### WHAT TO WORK ON
For this exercise, write each entry below out precisely and omit the pictures.

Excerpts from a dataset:
□ □ □

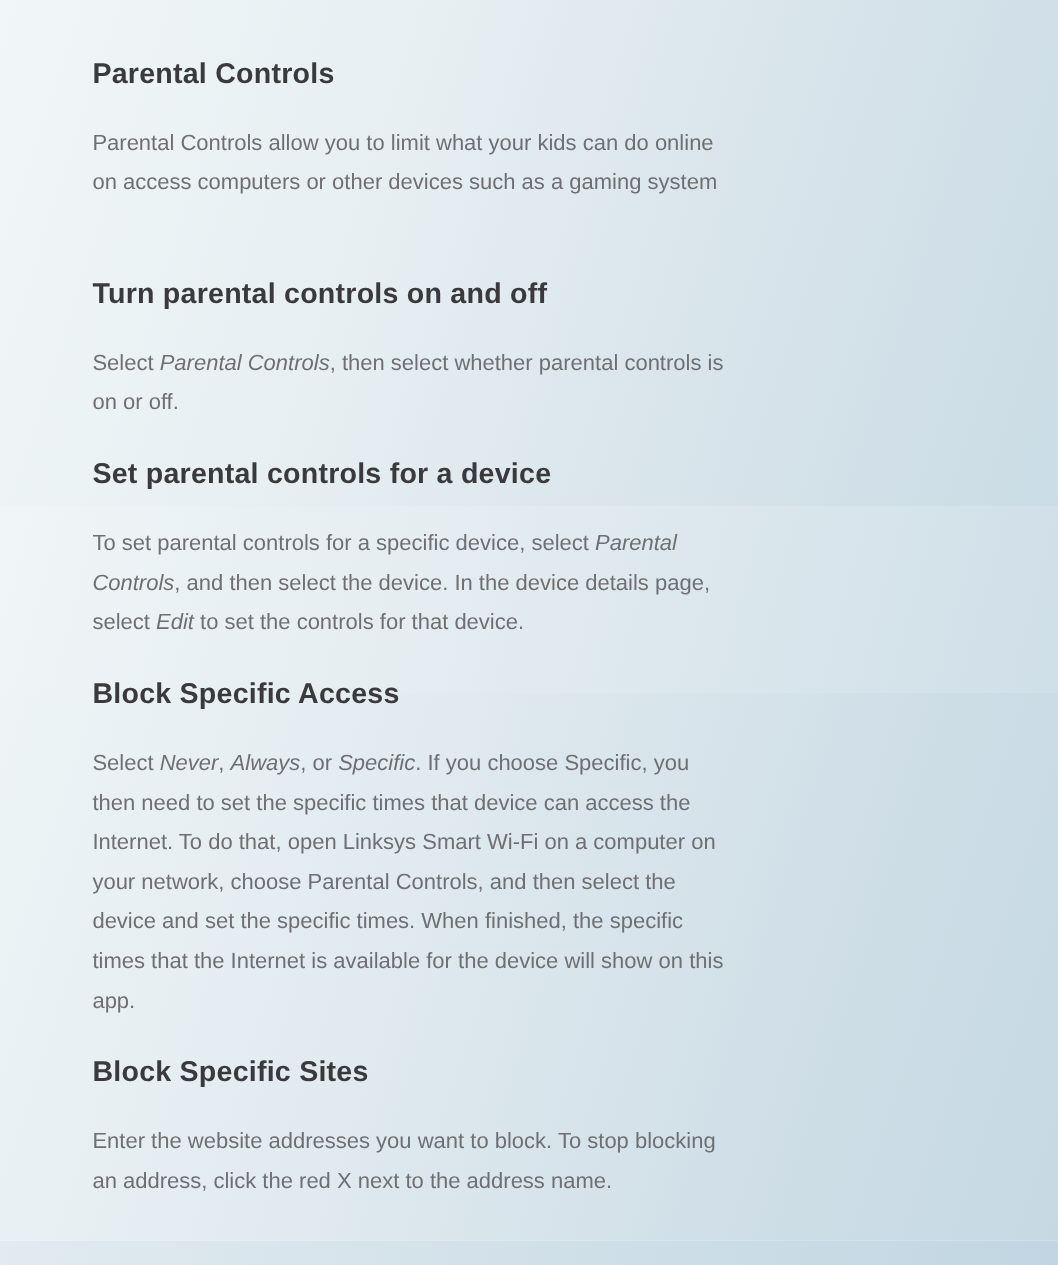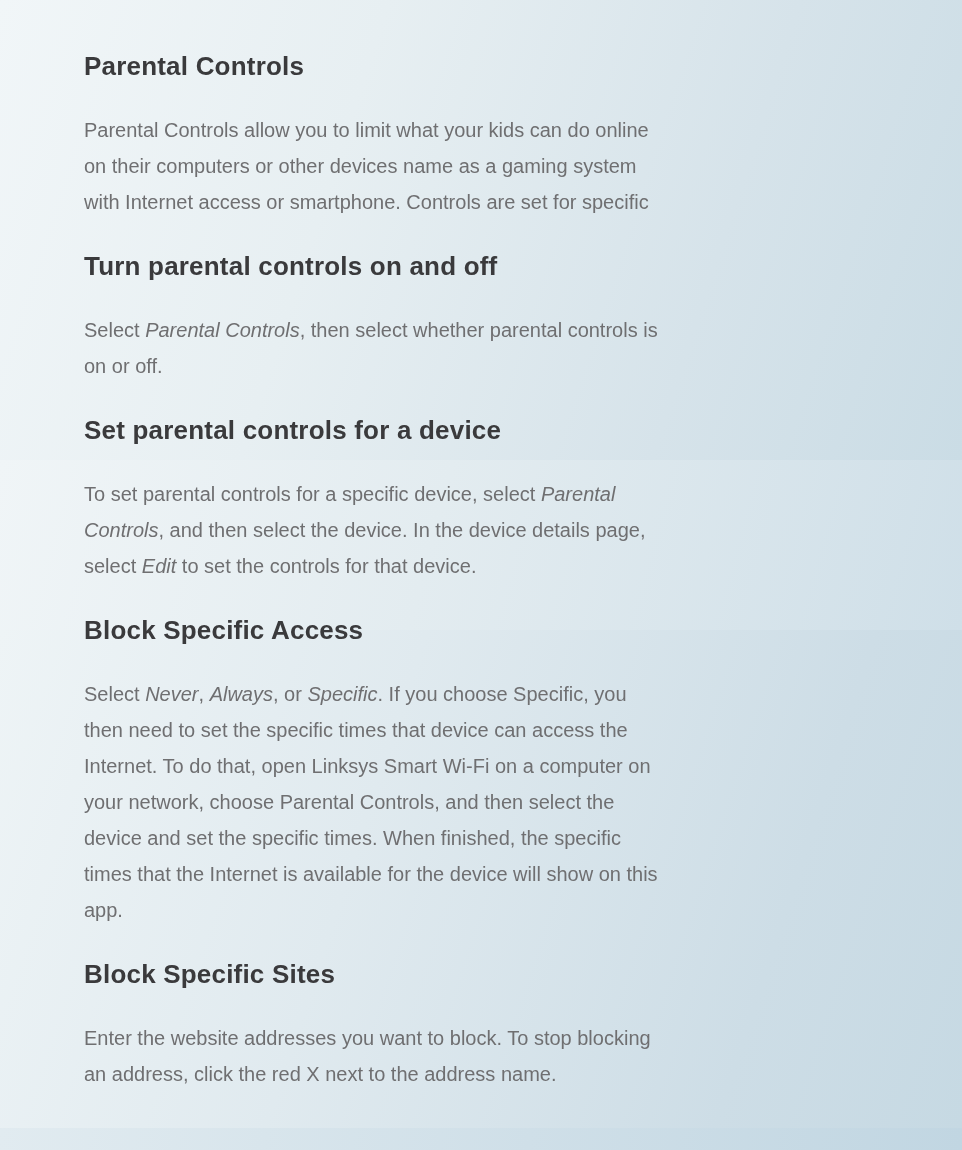--- a/index.html
+++ b/index.html
@@ -74,7 +74,7 @@
 <div class="content" id="sections-root">
     <section class="help-section">
       <h2 class="help-heading">Parental Controls</h2>
-      <p class="help-paragraph"><span class="run">Parental Controls allow you to limit what your kids can do online</span><br><span class="run">on their computers or other devices name as a gaming system</span><br><span class="run">with Internet access or smartphone. Controls are set for specific</span><br></p>
+      <p class="help-paragraph"><span class="run">Parental Controls allow you to limit what your kids can do online</span><br><span class="run">on access computers or other devices such as a gaming system</span><br><span class="run">with Internet access or smartphone. Controls are set for specific</span><br></p>
     </section>
     <section class="help-section">
       <h2 class="help-heading">Turn parental controls on and off</h2>

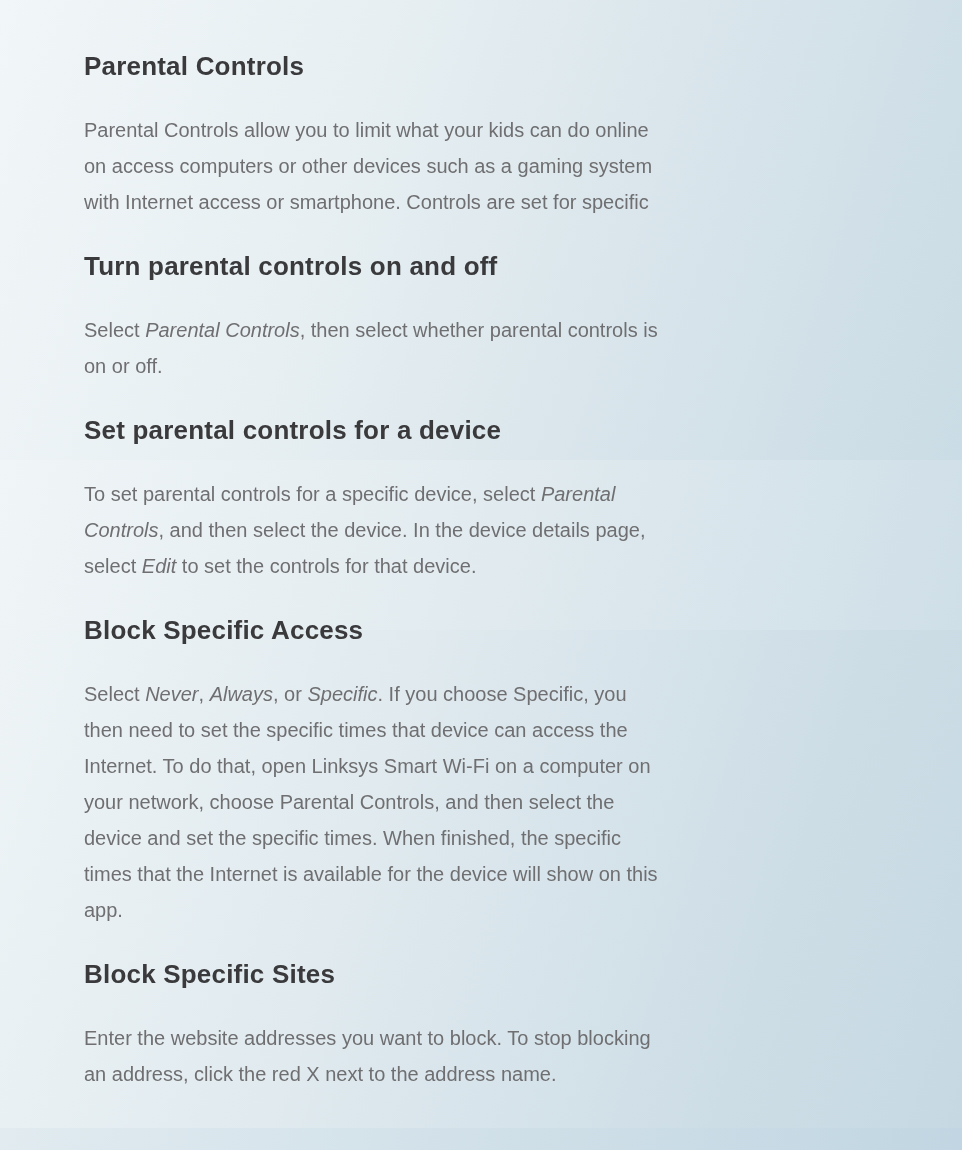--- a/index.html
+++ b/index.html
@@ -74,7 +74,7 @@
 <div class="content" id="sections-root">
     <section class="help-section">
       <h2 class="help-heading">Parental Controls</h2>
-      <p class="help-paragraph"><span class="run">Parental Controls allow you to limit what your kids can do online</span><br><span class="run">on access computers or other devices such as a gaming system</span><br><span class="run">with Internet access or smartphone. Controls are set for specific</span><br></p>
+      <p class="help-paragraph"><span class="run">Parental Controls allow you to limit what your kids can do online</span><br><span class="run">on access computers or other devices such as a gaming system</span><br><br></p>
     </section>
     <section class="help-section">
       <h2 class="help-heading">Turn parental controls on and off</h2>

□ □ □

### SOLUTION TO THE EXERCISE
--- a/index.html
+++ b/index.html
@@ -74,7 +74,7 @@
 <div class="content" id="sections-root">
     <section class="help-section">
       <h2 class="help-heading">Parental Controls</h2>
-      <p class="help-paragraph"><span class="run">Parental Controls allow you to limit what your kids can do online</span><br><span class="run">on their computers or other devices name as a gaming system</span><br><span class="run">with Internet access or smartphone. Controls are set for specific</span><br></p>
+      <p class="help-paragraph"><span class="run">Parental Controls allow you to limit what your kids can do online</span><br><span class="run">on access computers or other devices such as a gaming system</span><br><span class="run">with Internet access or smartphone. Controls are set for specific</span><br></p>
     </section>
     <section class="help-section">
       <h2 class="help-heading">Turn parental controls on and off</h2>

--- a/index.html
+++ b/index.html
@@ -74,7 +74,7 @@
 <div class="content" id="sections-root">
     <section class="help-section">
       <h2 class="help-heading">Parental Controls</h2>
-      <p class="help-paragraph"><span class="run">Parental Controls allow you to limit what your kids can do online</span><br><span class="run">on access computers or other devices such as a gaming system</span><br><span class="run">with Internet access or smartphone. Controls are set for specific</span><br></p>
+      <p class="help-paragraph"><span class="run">Parental Controls allow you to limit what your kids can do online</span><br><span class="run">on access computers or other devices such as a gaming system</span><br><br></p>
     </section>
     <section class="help-section">
       <h2 class="help-heading">Turn parental controls on and off</h2>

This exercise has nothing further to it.